(Dataset Opens)

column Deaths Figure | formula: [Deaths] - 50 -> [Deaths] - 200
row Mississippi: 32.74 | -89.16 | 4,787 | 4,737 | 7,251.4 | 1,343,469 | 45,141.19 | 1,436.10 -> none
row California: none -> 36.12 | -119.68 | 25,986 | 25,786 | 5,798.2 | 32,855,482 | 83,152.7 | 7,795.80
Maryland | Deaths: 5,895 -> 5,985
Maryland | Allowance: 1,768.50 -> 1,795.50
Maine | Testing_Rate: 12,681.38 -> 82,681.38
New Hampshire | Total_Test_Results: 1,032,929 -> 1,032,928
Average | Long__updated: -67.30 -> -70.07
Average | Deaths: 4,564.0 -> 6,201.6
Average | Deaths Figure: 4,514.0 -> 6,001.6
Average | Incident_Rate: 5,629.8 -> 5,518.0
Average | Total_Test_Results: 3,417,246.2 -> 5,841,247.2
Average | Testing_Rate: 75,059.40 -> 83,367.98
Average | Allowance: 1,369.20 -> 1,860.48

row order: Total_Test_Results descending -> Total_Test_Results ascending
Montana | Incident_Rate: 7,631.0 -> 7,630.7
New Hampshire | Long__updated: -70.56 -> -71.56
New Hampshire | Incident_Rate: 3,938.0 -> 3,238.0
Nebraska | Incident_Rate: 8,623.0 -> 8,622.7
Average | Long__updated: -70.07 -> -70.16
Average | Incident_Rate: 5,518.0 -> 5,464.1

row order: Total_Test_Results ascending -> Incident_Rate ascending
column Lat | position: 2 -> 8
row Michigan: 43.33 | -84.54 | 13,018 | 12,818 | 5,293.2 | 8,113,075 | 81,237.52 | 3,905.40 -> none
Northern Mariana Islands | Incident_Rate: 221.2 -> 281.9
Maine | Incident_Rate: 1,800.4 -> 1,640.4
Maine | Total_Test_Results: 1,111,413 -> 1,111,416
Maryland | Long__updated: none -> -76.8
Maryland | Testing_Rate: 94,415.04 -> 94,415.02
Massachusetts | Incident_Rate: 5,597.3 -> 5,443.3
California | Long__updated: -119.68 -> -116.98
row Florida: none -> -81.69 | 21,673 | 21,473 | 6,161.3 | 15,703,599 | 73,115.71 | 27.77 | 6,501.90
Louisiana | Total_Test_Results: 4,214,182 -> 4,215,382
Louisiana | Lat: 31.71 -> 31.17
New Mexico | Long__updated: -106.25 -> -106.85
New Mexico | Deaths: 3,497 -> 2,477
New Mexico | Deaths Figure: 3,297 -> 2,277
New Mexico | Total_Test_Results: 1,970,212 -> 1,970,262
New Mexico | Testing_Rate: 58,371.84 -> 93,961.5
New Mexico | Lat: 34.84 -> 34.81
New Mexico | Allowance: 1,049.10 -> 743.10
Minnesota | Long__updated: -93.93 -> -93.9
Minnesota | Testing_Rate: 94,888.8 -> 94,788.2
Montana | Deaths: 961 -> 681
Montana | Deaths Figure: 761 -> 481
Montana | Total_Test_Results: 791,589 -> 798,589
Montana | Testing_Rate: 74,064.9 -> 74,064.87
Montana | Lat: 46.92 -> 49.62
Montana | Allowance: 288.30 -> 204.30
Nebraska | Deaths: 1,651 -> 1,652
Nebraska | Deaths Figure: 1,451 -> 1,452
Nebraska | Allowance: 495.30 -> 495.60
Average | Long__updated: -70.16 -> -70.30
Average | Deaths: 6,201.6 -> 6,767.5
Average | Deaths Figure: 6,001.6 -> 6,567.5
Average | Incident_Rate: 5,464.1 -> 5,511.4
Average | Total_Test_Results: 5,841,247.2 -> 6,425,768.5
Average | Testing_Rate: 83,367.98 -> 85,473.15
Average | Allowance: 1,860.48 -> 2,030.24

(Dataset Closes)

» Problem requirements
Would you copy, unchanged, the stretch of the records above that begins at the line containing "Montana | Incident_Rate: 7,631.0 -> 7,630.7" and ends at the line containing "column Lat | position: 2 -> 8", and only that?

» Written response
Montana | Incident_Rate: 7,631.0 -> 7,630.7
New Hampshire | Long__updated: -70.56 -> -71.56
New Hampshire | Incident_Rate: 3,938.0 -> 3,238.0
Nebraska | Incident_Rate: 8,623.0 -> 8,622.7
Average | Long__updated: -70.07 -> -70.16
Average | Incident_Rate: 5,518.0 -> 5,464.1

row order: Total_Test_Results ascending -> Incident_Rate ascending
column Lat | position: 2 -> 8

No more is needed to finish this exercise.